The goal of treatment of iron deficiency is to eliminate iron deficiency and restore its reserves in the body. Etiological treatment involves the elimination of causes leading to the development of iron deficiency.

Mode.

An important link in the treatment of IDA is the proper organization of the regime and nutrition. An effective treatment and preventive measure is a long stay in the fresh air. Children need to be spared: physical activity restriction, additional sleep, favorable psychological climate, should be exempted from visiting the children's institution. Older children are exempt from exercise and sports until recovery.

Diet

Appointment of nutrition for patients with IDA is of great importance. It is necessary to eliminate the existing feeding defects and prescribe a balanced diet for the main food ingredients.

In breastfed babies, first of all, the mother’s nutrition should be adjusted. During the entire period of breastfeeding a woman should take iron supplements or multivitamins enriched with iron at the rate of 40-60 mg of elemental iron per day.

When artificial feeding, children should receive adapted milk formulas containing iron (the iron content in the starting mixtures is 5-8 mg / l, in the following - up to 14 mg / l). The first lure must be dishes rich in iron salts - cabbage, zucchini, potatoes, carrots. Starting from 6 months you can enter meat dishes in the form of minced meat (up to 60 g at the age of up to 8 months and up to 70 g daily - after 8 months).

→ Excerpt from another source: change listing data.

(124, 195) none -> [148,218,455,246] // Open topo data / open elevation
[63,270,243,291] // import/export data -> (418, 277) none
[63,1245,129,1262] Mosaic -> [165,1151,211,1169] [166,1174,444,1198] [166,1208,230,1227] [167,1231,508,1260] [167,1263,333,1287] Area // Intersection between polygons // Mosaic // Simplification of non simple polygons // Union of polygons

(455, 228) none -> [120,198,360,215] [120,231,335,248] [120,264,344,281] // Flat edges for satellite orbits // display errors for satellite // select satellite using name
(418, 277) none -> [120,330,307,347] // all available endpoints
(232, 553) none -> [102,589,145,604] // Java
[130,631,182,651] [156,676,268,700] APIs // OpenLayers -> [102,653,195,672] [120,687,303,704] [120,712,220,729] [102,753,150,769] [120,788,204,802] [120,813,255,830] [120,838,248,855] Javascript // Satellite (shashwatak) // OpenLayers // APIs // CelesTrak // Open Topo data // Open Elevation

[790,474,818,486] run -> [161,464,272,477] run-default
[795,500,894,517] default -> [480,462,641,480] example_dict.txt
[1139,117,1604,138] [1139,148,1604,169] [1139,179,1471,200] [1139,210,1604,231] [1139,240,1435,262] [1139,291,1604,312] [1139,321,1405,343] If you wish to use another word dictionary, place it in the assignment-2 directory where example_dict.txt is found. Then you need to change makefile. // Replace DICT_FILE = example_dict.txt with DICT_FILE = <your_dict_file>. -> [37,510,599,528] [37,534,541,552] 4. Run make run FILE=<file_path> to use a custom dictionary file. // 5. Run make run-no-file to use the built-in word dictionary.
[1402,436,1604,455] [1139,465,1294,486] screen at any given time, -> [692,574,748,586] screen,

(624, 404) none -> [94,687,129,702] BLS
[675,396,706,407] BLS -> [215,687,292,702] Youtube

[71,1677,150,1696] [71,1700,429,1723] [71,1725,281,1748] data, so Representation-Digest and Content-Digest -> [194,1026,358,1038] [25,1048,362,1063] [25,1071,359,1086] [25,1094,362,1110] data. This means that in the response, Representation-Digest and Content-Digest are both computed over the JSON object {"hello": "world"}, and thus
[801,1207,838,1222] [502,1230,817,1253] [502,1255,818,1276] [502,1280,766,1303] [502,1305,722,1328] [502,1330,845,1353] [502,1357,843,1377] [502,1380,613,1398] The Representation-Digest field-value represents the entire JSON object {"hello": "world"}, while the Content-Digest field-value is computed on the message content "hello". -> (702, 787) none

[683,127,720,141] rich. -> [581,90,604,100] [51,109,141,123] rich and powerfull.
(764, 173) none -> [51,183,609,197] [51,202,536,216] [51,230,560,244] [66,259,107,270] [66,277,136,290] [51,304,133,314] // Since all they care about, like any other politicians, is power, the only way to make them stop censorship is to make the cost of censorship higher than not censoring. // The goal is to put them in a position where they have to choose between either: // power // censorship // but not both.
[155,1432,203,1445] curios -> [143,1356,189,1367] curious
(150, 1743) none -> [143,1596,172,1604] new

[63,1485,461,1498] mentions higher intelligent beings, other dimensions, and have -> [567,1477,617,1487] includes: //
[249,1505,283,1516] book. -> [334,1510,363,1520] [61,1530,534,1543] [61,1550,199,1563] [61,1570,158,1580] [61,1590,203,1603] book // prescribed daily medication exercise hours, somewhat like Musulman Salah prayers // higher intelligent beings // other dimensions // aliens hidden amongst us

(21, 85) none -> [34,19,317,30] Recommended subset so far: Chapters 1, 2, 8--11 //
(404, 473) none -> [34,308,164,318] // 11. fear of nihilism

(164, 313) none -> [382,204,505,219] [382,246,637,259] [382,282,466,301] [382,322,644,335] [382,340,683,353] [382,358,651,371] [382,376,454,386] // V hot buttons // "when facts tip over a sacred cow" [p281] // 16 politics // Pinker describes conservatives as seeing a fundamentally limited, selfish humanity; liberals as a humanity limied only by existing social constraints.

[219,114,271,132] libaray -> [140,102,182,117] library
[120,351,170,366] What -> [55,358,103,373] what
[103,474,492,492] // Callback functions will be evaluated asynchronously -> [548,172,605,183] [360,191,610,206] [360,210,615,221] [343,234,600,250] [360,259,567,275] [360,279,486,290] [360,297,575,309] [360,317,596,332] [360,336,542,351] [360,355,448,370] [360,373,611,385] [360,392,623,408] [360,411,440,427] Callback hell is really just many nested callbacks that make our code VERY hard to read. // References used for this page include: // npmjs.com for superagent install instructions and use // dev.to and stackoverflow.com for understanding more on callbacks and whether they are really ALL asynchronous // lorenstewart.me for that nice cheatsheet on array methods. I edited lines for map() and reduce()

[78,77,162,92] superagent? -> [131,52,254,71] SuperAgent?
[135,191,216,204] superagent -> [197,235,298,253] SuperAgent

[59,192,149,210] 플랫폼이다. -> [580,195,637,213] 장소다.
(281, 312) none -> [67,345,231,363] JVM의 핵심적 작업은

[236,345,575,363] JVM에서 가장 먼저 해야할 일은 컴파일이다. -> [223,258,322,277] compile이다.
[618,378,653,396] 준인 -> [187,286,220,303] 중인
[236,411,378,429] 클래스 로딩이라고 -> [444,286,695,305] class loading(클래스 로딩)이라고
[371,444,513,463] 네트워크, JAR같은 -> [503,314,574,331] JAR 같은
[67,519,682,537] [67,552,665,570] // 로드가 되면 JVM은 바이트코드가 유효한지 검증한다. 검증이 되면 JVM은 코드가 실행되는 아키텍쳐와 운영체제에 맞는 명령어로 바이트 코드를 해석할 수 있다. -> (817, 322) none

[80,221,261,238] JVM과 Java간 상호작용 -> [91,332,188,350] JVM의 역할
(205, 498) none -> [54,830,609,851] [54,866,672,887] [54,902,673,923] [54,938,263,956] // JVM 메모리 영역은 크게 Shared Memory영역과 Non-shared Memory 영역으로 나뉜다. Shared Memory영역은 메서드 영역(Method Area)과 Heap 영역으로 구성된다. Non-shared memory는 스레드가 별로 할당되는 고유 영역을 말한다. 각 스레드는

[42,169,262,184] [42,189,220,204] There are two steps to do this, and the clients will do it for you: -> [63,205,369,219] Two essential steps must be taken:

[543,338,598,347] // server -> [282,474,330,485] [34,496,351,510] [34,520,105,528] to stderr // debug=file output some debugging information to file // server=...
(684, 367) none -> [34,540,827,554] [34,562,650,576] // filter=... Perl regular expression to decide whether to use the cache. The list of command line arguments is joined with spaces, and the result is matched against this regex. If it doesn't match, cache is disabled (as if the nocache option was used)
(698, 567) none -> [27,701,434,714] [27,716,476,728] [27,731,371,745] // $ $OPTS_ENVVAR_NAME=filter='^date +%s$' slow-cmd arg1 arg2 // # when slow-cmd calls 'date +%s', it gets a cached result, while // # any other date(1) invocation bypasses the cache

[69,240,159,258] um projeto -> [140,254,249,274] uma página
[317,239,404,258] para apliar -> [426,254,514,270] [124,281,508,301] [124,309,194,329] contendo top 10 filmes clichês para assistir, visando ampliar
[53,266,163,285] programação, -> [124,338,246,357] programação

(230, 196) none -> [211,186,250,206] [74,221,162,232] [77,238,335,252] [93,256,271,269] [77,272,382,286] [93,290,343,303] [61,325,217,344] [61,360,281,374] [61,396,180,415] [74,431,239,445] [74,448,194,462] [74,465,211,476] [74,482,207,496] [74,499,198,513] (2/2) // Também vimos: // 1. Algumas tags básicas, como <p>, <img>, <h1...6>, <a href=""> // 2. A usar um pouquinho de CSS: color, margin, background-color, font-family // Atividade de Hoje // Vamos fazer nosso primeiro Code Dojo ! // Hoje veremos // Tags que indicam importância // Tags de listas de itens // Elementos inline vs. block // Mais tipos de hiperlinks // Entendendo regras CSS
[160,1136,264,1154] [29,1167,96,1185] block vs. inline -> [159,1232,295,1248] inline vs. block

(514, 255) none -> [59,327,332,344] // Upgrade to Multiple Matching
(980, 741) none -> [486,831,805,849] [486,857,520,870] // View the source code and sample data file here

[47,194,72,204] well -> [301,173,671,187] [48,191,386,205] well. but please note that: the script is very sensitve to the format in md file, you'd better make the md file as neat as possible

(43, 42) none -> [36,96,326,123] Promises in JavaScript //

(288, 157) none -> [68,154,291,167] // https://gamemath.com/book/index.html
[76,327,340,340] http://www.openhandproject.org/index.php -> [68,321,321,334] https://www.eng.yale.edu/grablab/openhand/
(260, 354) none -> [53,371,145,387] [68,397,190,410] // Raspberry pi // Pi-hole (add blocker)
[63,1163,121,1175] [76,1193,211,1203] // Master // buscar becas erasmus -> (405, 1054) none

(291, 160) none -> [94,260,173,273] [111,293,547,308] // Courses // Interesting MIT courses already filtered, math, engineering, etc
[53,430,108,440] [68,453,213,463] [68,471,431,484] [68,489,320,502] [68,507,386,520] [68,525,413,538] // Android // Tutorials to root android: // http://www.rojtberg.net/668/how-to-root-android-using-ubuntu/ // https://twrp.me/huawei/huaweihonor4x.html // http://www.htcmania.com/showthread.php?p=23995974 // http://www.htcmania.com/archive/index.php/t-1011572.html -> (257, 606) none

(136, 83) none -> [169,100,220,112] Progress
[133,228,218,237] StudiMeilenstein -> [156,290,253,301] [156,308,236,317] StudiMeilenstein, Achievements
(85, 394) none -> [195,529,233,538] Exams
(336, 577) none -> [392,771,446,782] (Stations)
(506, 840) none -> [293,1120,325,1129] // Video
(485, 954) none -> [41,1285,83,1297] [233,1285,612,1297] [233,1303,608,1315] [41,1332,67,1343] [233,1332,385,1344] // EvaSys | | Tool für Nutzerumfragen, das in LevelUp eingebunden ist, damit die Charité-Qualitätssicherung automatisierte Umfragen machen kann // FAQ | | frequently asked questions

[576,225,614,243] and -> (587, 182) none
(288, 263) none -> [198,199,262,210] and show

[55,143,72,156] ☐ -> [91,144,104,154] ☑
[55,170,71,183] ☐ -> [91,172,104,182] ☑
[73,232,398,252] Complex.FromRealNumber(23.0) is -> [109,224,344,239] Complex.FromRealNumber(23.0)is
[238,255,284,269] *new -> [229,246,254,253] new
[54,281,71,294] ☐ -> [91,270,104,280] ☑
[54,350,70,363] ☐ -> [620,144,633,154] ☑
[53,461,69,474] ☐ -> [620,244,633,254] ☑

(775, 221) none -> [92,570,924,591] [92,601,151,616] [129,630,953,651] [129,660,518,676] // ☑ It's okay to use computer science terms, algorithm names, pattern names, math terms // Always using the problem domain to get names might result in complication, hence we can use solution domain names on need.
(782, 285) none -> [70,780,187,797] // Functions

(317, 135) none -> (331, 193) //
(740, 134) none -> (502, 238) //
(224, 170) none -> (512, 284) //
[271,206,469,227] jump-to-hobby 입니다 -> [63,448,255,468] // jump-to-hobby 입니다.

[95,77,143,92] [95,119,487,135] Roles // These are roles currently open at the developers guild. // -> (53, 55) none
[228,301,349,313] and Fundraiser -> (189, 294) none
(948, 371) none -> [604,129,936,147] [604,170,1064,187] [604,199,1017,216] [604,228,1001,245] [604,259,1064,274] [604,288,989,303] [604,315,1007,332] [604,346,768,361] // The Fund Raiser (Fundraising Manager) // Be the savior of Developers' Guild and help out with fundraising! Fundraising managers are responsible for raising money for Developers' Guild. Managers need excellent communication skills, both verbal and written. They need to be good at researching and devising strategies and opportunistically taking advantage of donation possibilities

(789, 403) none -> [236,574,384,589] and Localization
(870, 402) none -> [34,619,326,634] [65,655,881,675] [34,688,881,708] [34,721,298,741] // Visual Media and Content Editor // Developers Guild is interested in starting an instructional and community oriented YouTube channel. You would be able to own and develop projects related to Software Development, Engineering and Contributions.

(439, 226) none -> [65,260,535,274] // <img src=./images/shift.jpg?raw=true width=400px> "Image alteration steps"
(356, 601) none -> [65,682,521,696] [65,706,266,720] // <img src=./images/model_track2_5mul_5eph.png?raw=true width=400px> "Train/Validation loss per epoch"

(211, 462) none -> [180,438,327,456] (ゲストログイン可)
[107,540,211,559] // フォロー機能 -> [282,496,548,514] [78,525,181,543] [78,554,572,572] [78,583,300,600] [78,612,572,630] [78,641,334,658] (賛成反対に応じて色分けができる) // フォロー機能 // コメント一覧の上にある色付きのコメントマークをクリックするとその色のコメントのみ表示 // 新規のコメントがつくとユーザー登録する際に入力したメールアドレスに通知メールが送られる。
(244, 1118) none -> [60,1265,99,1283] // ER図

The diet should include fruit and berry juices and purees, which are not only sources of iron, but also sources of acids (ascorbic, succinic, glutamic, pyruvic), which improve the absorption of heme iron. Preference is given to juices and purees of industrial production enriched with iron.

When building a diet in older children, it must be borne in mind that the heme iron contained in meat dishes is best absorbed in the digestive tract. Among meat products, a significant amount of iron contains beef liver (6.8–20.7 mg / 100 g), as well as beef (3.61–4.3 mg / 100 g). From vegetable products, especially rich in iron are legumes and soybeans (4.6-7.0 mg / 100 g), dill, lettuce, parsley (4.7-6.4 mg / 100 g), plums (3.2 mg / 100 d). Recommendations for diet therapy of IDA apples have long been recognized as untenable, since the amount of iron in them is relatively small (0.9-1.58 mg / 100 g), in addition, the absorption of iron from them is difficult due to the presence of pectin.

In the diet should be a sufficient amount of fruit and vegetable juices, decoctions. In the broth hips, for example, in addition to ascorbic acid and carotene, contains a lot of succinic acid. Natural antioxidants (retinol, alpha-tocopherol and ascorbic acid) are rich in black currants, citrus fruits, blackberries, sea buckthorn, black chokeberry, nuts, nettle leaves, lettuce, wild strawberries. In the diet, it is advisable to include seafood (crabs, krill, sea kale) and fish, which will ensure the intake of iodine, manganese and copper.

Medication therapy for sideropenia.

Basic principles of treatment of iron deficiency anemia

• It is impossible to compensate for iron deficiency without medicinal iron-containing drugs.

• Therapy of iron deficiency should be carried out primarily with oral iron supplements.

• Therapy for iron deficiency anemia should not be stopped after normalization of hemoglobin levels.

• Blood transfusions for iron deficiency anemia should be carried out only for health reasons.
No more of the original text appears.